OPERATION FRERE CADET (O.K. CONNERY, Alberto De Martino, 1967)

Un agent important des services secrets de sa Majesté est assassiné à bord de son avion par une voiture télécommandée bourrée d’explosifs. En l’absence de leur meilleur élément, Miss Maxwell (Lois Maxwell) et le Commandant Cunningham (Bernard Lee) se décident à faire appel à son frère (Neil Connery).

Professeur Es Bullshit, grand spécialiste de l’hypnose doté d’une capacité hors norme pour lire sur les lèvres et accessoirement champion de tir à l’arc, ce Robin des Bois en blouse blanche semble l’homme idéal pour venir à bout d’une organisation criminelle prête à tout pour dominer le monde…

Dans le genre « concept à la con », on a rarement vu pire (ou mieux, c’est selon). Imaginez un peu : M et Moneypenny sont tellement dans la merde en l’absence de James Bond qu’il se décident non pas à faire appel à un membre de sa famille, mais au frère de l’acteur incarnant l’agent secret ! Oui je sais : dit comme ça, on a presque l’impression d’être dans le 114ème multiverse d’une production Marvel foireuse.

Tourné au moment où Sean Connery décide de raccrocher le costard de l’agent 007 alors que le Vieux Continent est en pleine vague « Eurospy », O.K. Connery aurait pu, si géré par autre chose que des incapables, devenir à la fois une parodie de haut vol doublé d’un très solide divertissement mémorable.

Mais en tentant simplement d’aligner un copié/collé scénaristique de la recette miracle instaurée par Harry Salzman et Albert Broccoli et en engageant une grosse poignée de comédiens vu dans les films officiels de la franchise (Daniela Bianchi, Bernard Lee, Lois Maxwell, Adolfo Celli, Anthony Dawson), Alberto De Martino en a oublié qu’un liant était nécessaire pour que la sauce prenne.

Comme ingrédient miracle, l’artisan transalpin dégaine sa grande idée : Neil Connery, effectivement frère cadet de Sean à la ville, plâtrier de métier, qui représente une ressemblance physique évidente avec son frangin, mais dont l’absence totale de charisme est flagrante à chaque plan du film.

Pourtant, à y regarder de très près et malgré des moyens limités, Opération Frère Cadet (aussi exploité sous le titre Opération Double 007) est visuellement très convaincant et le casting (mention spéciale à Daniela Bianchi, bien plus à l’aise ici quand dans Bons Baisers de Russie) fait très bien le job (sauf notre enclume centrale évidemment).

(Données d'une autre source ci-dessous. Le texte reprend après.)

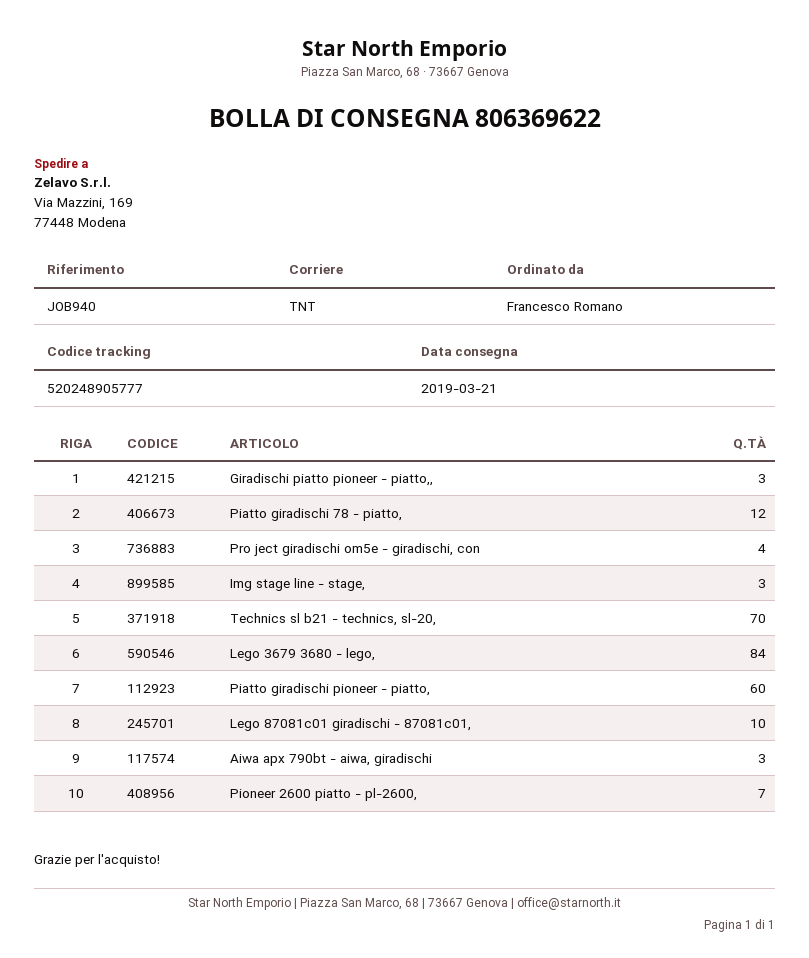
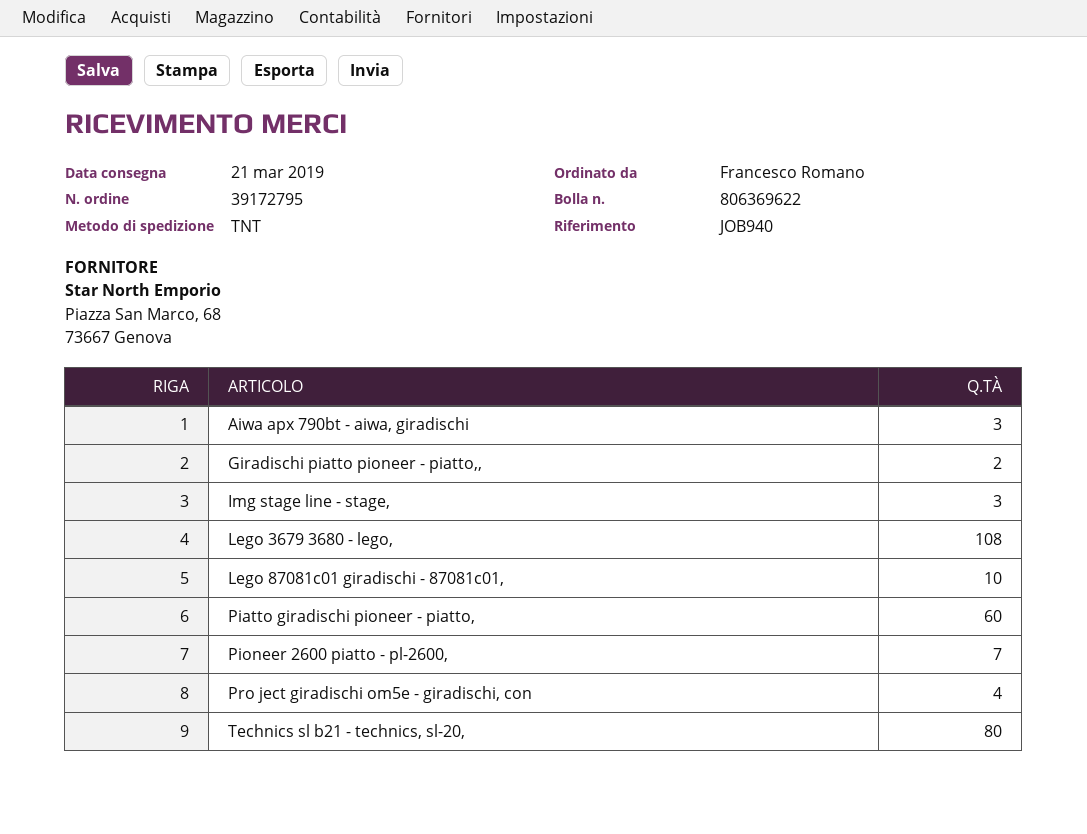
Giradischi piatto pioneer - piatto,,: 3 -> 2
Piatto giradischi 78 - piatto,: 12 -> none
Technics sl b21 - technics, sl-20,: 70 -> 80
Lego 3679 3680 - lego,: 84 -> 108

Aussi rythmé qu’un épisode de Maigret avec Jean Richard, O.K. Connery peut heureusement compter sur quelques éléments réjouissants, tels qu’une bande originale certes pas essentielles mais très bien balancée d’Ennio Morricone, ainsi qu’une bonne poignée de seconds couteaux parfaits en salopiauds de service. Frau Lotte Krayendorf n’a en effet rien à envie à cette chère Rosa Klebb…

Où voir le film ?

O.K. Connery est disponible en Blu-ray en Allemagne sous le titre Operation Kleiner Bruder. Pas de VF à l’horizon ni de sous-titres idoines. La simplicité du scénario, le prix du disque et le fait qu’il s’agisse à ce jour de la seule copie disponible à travers le globe devrait suffire à faire passer à la caisse les complétistes en matière d’Eurospy.